### [Problem requirements]
Each entry should be set down again verbatim, with the images omitted.

[Stored records]
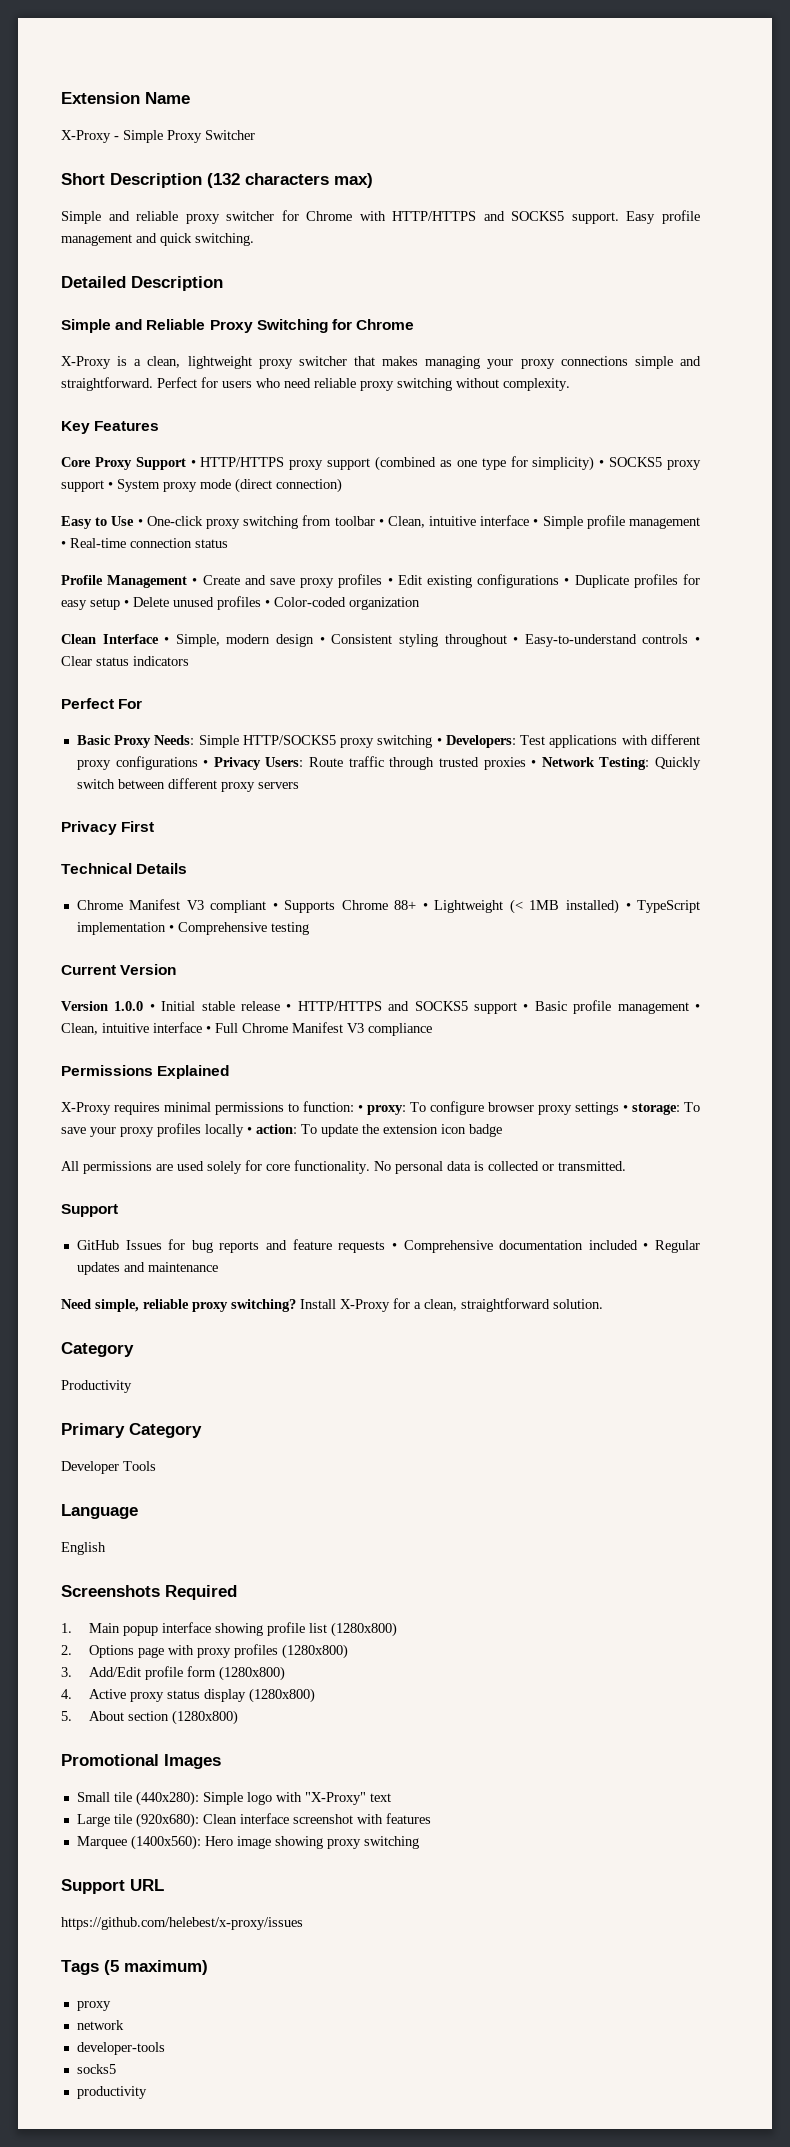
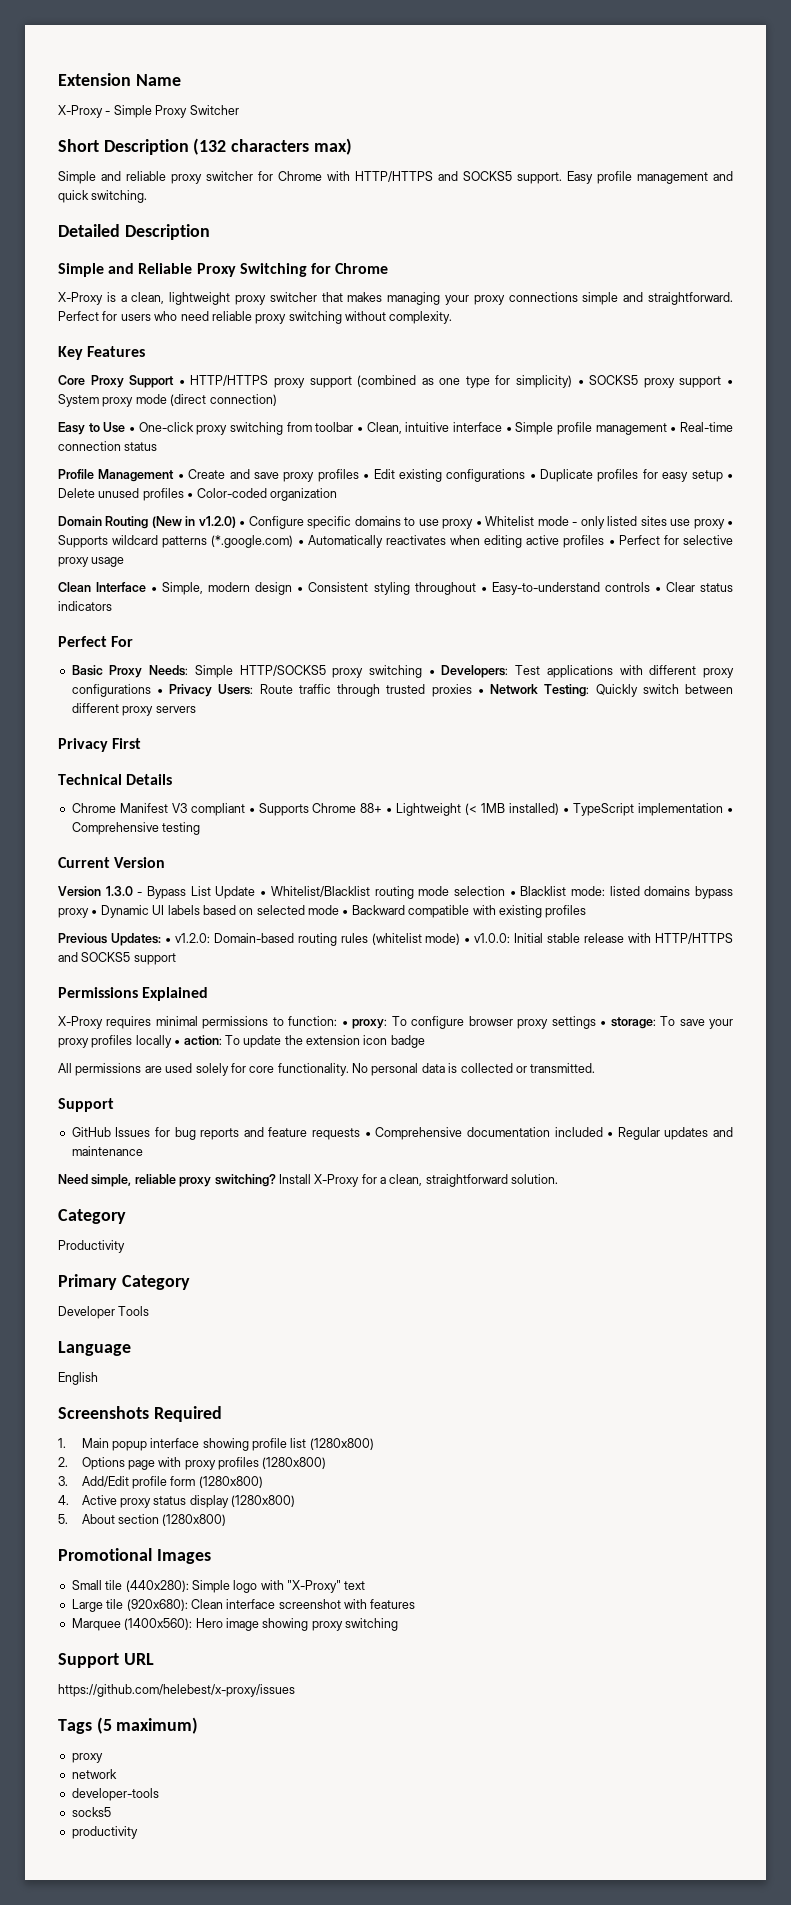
+ Domain Routing (New in v1.2.0) • Configure specific domains to use proxy • Whitelist mode - only listed sites use proxy • Supports wildcard patterns (*.google.com) • Automatically reactivates when editing active profiles • Perfect for selective proxy usage
- Version 1.0.0 • Initial stable release • HTTP/HTTPS and SOCKS5 support • Basic profile management • Clean, intuitive interface • Full Chrome Manifest V3 compliance
+ Version 1.3.0 - Bypass List Update • Whitelist/Blacklist routing mode selection • Blacklist mode: listed domains bypass proxy • Dynamic UI labels based on selected mode • Backward compatible with existing profiles
+ Previous Updates: • v1.2.0: Domain-based routing rules (whitelist mode) • v1.0.0: Initial stable release with HTTP/HTTPS and SOCKS5 support

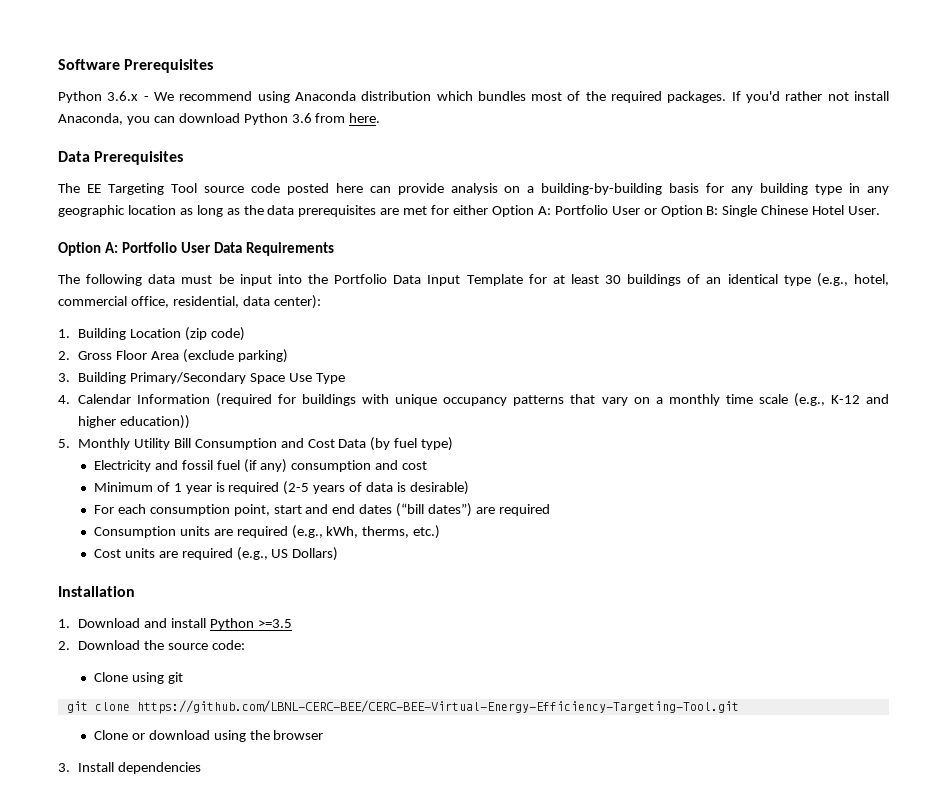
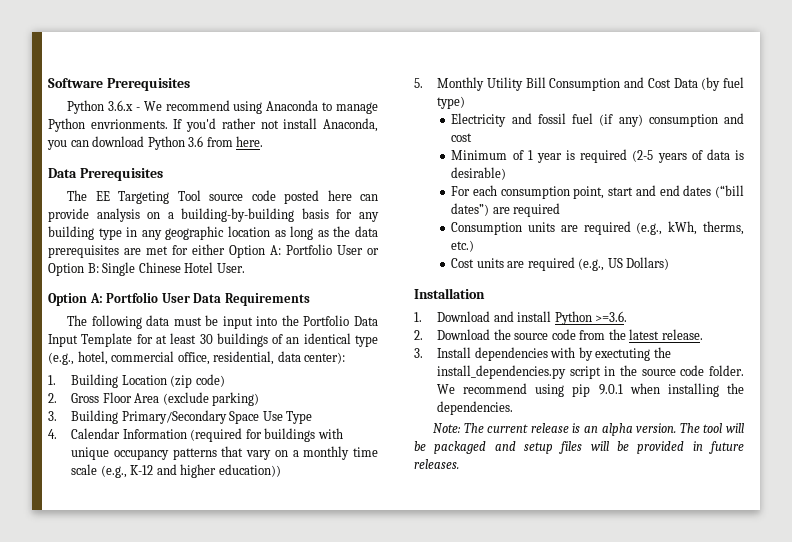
- Python 3.6.x - We recommend using Anaconda distribution which bundles most of the required packages.
+ Python 3.6.x - We recommend using Anaconda to manage Python envrionments.
- 1. Download and install Python >=3.5
+ 1. Download and install Python >=3.6.
- 2. Download the source code:
- Clone using git
- git clone https://github.com/LBNL-CERC-BEE/CERC-BEE-Virtual-Energy-Efficiency-Targeting-Tool.git
- Clone or download using the browser
- 3. Install dependencies
+ 2. Download the source code from the latest release.
+ 3. Install dependencies with by exectuting the install_dependencies.py script in the source code folder. We recommend using pip 9.0.1 when installing the dependencies.
+ Note: The current release is an alpha version. The tool will be packaged and setup files will be provided in future releases.

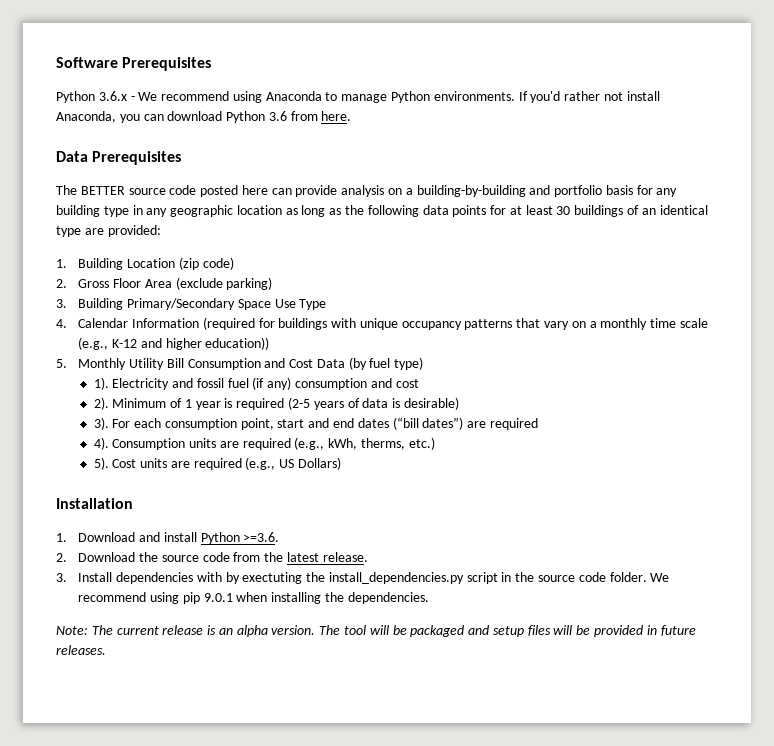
- Python 3.6.x - We recommend using Anaconda to manage Python envrionments.
+ Python 3.6.x - We recommend using Anaconda to manage Python environments.
- The EE Targeting Tool source code posted here can provide analysis on a building-by-building basis for any building type in any geographic location as long as the data prerequisites are met for either Option A: Portfolio User or Option B: Single Chinese Hotel User.
- Option A: Portfolio User Data Requirements
- The following data must be input into the Portfolio Data Input Template for at least 30 buildings of an identical type (e.g., hotel, commercial office, residential, data center):
+ The BETTER source code posted here can provide analysis on a building-by-building and portfolio basis for any building type in any geographic location as long as the following data points for at least 30 buildings of an identical type are provided:
+ 1).
+ 2).
+ 3).
+ 4).
+ 5).

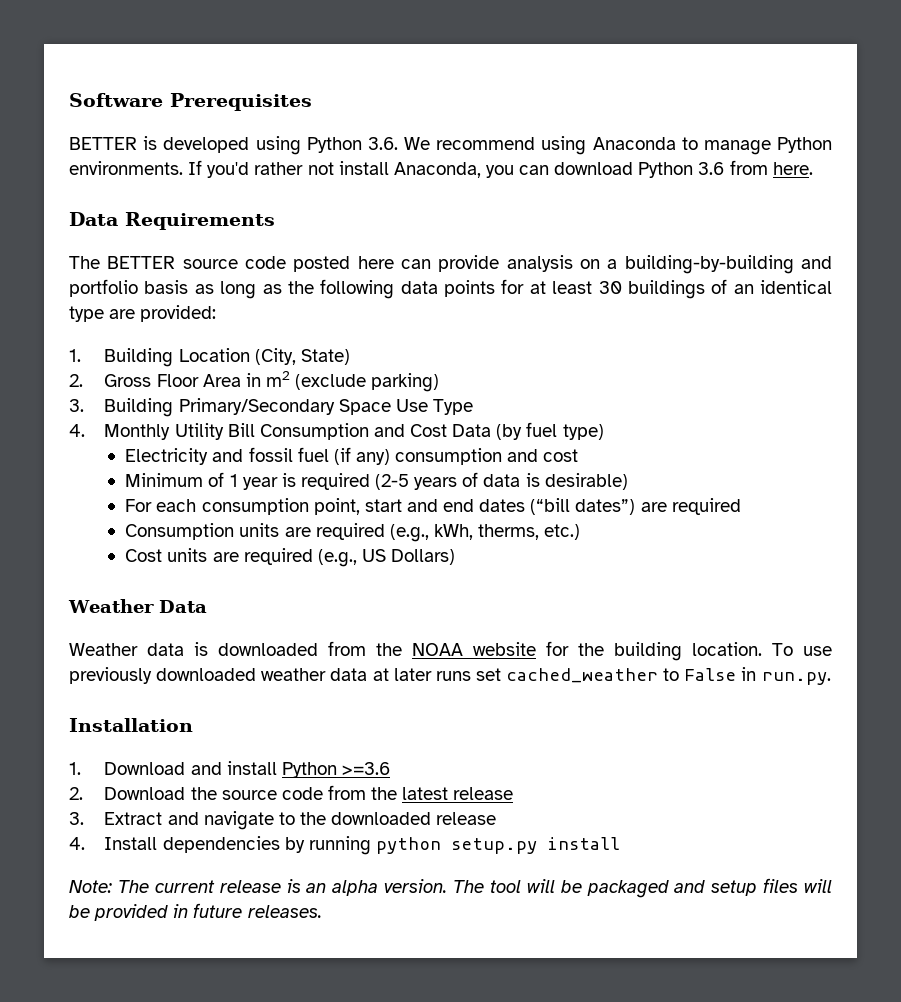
- Python 3.6.x - We recommend using Anaconda to manage Python environments.
+ BETTER is developed using Python 3.6. We recommend using Anaconda to manage Python environments.
- Data Prerequisites
+ Data Requirements
- The BETTER source code posted here can provide analysis on a building-by-building and portfolio basis for any building type in any geographic location as long as the following data points for at least 30 buildings of an identical type are provided:
+ The BETTER source code posted here can provide analysis on a building-by-building and portfolio basis as long as the following data points for at least 30 buildings of an identical type are provided:
- 1. Building Location (zip code)
+ 1. Building Location (City, State)
- 2. Gross Floor Area (exclude parking)
+ 2. Gross Floor Area in m2 (exclude parking)
- 4. Calendar Information (required for buildings with unique occupancy patterns that vary on a monthly time scale (e.g., K-12 and higher education))
- 5. Monthly Utility Bill Consumption and Cost Data (by fuel type)
+ 4. Monthly Utility Bill Consumption and Cost Data (by fuel type)
- 1).
- 2).
- 3).
- 4).
- 5).
+ Weather Data
+ Weather data is downloaded from the NOAA website for the building location. To use previously downloaded weather data at later runs set cached_weather to False in run.py.
- 1. Download and install Python >=3.6.
+ 1. Download and install Python >=3.6
- 2. Download the source code from the latest release.
- 3. Install dependencies with by exectuting the install_dependencies.py script in the source code folder. We recommend using pip 9.0.1 when installing the dependencies.
+ 2. Download the source code from the latest release
+ 3. Extract and navigate to the downloaded release
+ 4. Install dependencies by running python setup.py install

### [Output for this exercise]
+ Domain Routing (New in v1.2.0) • Configure specific domains to use proxy • Whitelist mode - only listed sites use proxy • Supports wildcard patterns (*.google.com) • Automatically reactivates when editing active profiles • Perfect for selective proxy usage
- Version 1.0.0 • Initial stable release • HTTP/HTTPS and SOCKS5 support • Basic profile management • Clean, intuitive interface • Full Chrome Manifest V3 compliance
+ Version 1.3.0 - Bypass List Update • Whitelist/Blacklist routing mode selection • Blacklist mode: listed domains bypass proxy • Dynamic UI labels based on selected mode • Backward compatible with existing profiles
+ Previous Updates: • v1.2.0: Domain-based routing rules (whitelist mode) • v1.0.0: Initial stable release with HTTP/HTTPS and SOCKS5 support

- Python 3.6.x - We recommend using Anaconda distribution which bundles most of the required packages.
+ Python 3.6.x - We recommend using Anaconda to manage Python envrionments.
- 1. Download and install Python >=3.5
+ 1. Download and install Python >=3.6.
- 2. Download the source code:
- Clone using git
- git clone https://github.com/LBNL-CERC-BEE/CERC-BEE-Virtual-Energy-Efficiency-Targeting-Tool.git
- Clone or download using the browser
- 3. Install dependencies
+ 2. Download the source code from the latest release.
+ 3. Install dependencies with by exectuting the install_dependencies.py script in the source code folder. We recommend using pip 9.0.1 when installing the dependencies.
+ Note: The current release is an alpha version. The tool will be packaged and setup files will be provided in future releases.

- Python 3.6.x - We recommend using Anaconda to manage Python envrionments.
+ Python 3.6.x - We recommend using Anaconda to manage Python environments.
- The EE Targeting Tool source code posted here can provide analysis on a building-by-building basis for any building type in any geographic location as long as the data prerequisites are met for either Option A: Portfolio User or Option B: Single Chinese Hotel User.
- Option A: Portfolio User Data Requirements
- The following data must be input into the Portfolio Data Input Template for at least 30 buildings of an identical type (e.g., hotel, commercial office, residential, data center):
+ The BETTER source code posted here can provide analysis on a building-by-building and portfolio basis for any building type in any geographic location as long as the following data points for at least 30 buildings of an identical type are provided:
+ 1).
+ 2).
+ 3).
+ 4).
+ 5).

- Python 3.6.x - We recommend using Anaconda to manage Python environments.
+ BETTER is developed using Python 3.6. We recommend using Anaconda to manage Python environments.
- Data Prerequisites
+ Data Requirements
- The BETTER source code posted here can provide analysis on a building-by-building and portfolio basis for any building type in any geographic location as long as the following data points for at least 30 buildings of an identical type are provided:
+ The BETTER source code posted here can provide analysis on a building-by-building and portfolio basis as long as the following data points for at least 30 buildings of an identical type are provided:
- 1. Building Location (zip code)
+ 1. Building Location (City, State)
- 2. Gross Floor Area (exclude parking)
+ 2. Gross Floor Area in m2 (exclude parking)
- 4. Calendar Information (required for buildings with unique occupancy patterns that vary on a monthly time scale (e.g., K-12 and higher education))
- 5. Monthly Utility Bill Consumption and Cost Data (by fuel type)
+ 4. Monthly Utility Bill Consumption and Cost Data (by fuel type)
- 1).
- 2).
- 3).
- 4).
- 5).
+ Weather Data
+ Weather data is downloaded from the NOAA website for the building location. To use previously downloaded weather data at later runs set cached_weather to False in run.py.
- 1. Download and install Python >=3.6.
+ 1. Download and install Python >=3.6
- 2. Download the source code from the latest release.
- 3. Install dependencies with by exectuting the install_dependencies.py script in the source code folder. We recommend using pip 9.0.1 when installing the dependencies.
+ 2. Download the source code from the latest release
+ 3. Extract and navigate to the downloaded release
+ 4. Install dependencies by running python setup.py install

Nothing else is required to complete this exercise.